Among those who no longer felt like their face matched their self-image, it was found they had similar issues before but that lessened afterward. Conversion helped psychological issues. That was a bit of a bombshell study at the time when almost all the talk was how to stop and undo what was happening.
So, what did that say about me? How was the change helping me by, at the very least, giving me a girly arm? I let out a long breath. I knew myself. I honestly did not want to be a girl. Not in the least. I was fine with being myself, Kenny Brown. So why did I feel such nervousness?
I clenched my lips and pondered. What if I didn't even know that I wanted to be a girl, somewhere deep down in my subconscious or something? I had no idea what to think about that. Watching the art creep along my arm was more comprehensible than figuring that everything I thought I knew about myself was wrong.
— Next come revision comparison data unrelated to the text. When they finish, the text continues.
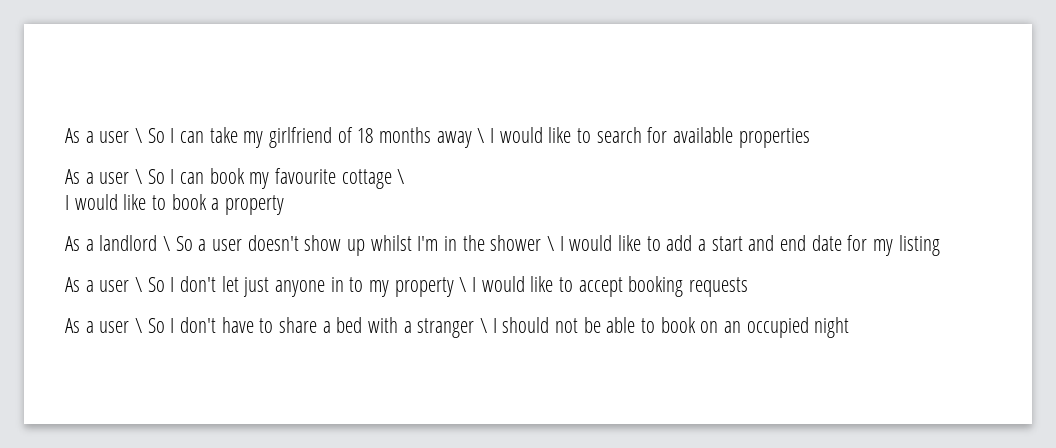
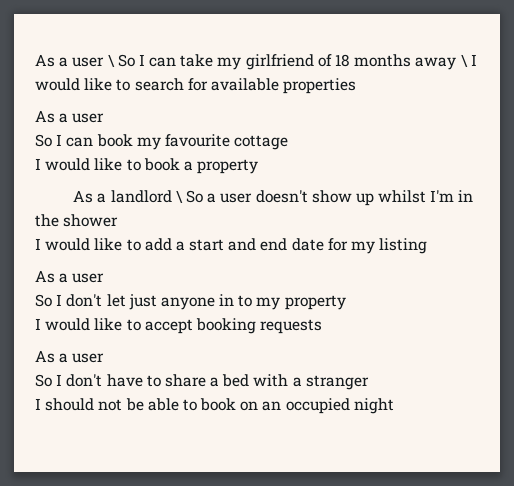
[135,169,143,184] \ -> (105, 118) //
[397,169,405,184] \ -> (289, 142) none
[547,236,555,251] \ -> (119, 220) //
[135,277,143,292] \ -> (105, 278) //
[459,277,467,292] \ -> (346, 302) //
[135,318,143,333] \ -> (105, 358) //
[480,318,488,333] \ -> (369, 382) //

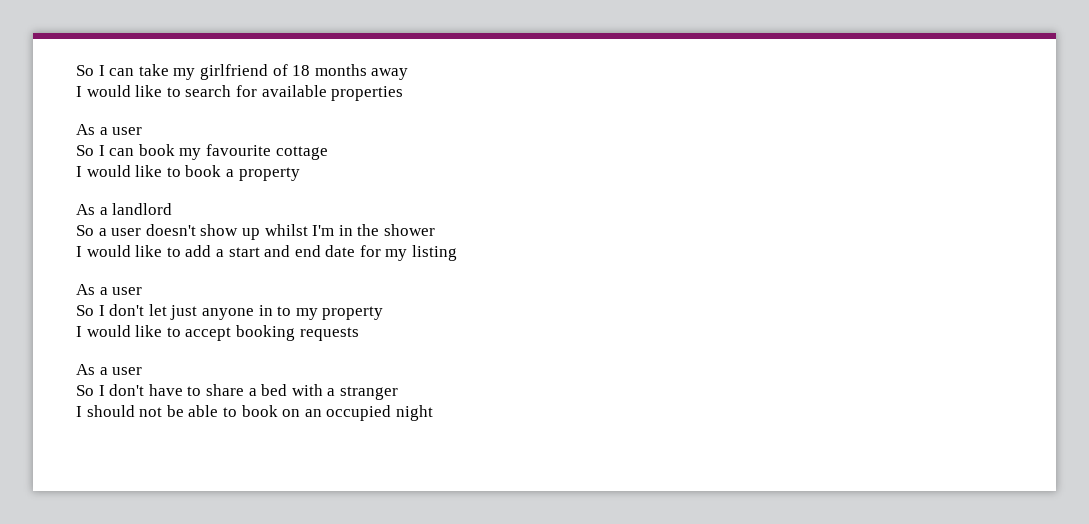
[35,54,115,67] As a user \ -> (76, 70) none
[460,54,468,67] \ -> (409, 74) //
[175,190,183,203] \ -> (173, 209) //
I covered my face and took a breath. I tried to focus on what I could tell for sure. I was afraid of this. Big surprise. Who wouldn't be afraid of a complete transformation? And then my friends at school and school itself. Becoming converted was big, shocking news when it was first going around. Like having an exchange student from some other planet. Some people would stare bitterly and others would smile. But the attention, especially after it got a bit of a 'hipness' boost from celebrities, was constant. As it happened to more and more people and you saw groups of animated people hanging out together in clubs and families in converted support groups, it just became a part of life.
But gender conversions, those were still news. The pervy guys got outed as hiding their real feelings. The flamboyantly obvious ones were met with knowing nods. Everyone converted, for better or for worse, had the deepest parts of themselves exposed for all the world to see. For Candace, that wasn't a big deal. She just became more herself. Obvious.
For mom, she wanted to feel younger, feel different, and more colorful. She often admitted to crazy experiments with her hair during her art school years. Dad admitted he didn't like being seen as such a macho guy.
And those who didn't like it, maybe like one article I read once suggested, perhaps they just hadn't come to terms with the kind of people they really were.
Either way, I would know soon enough.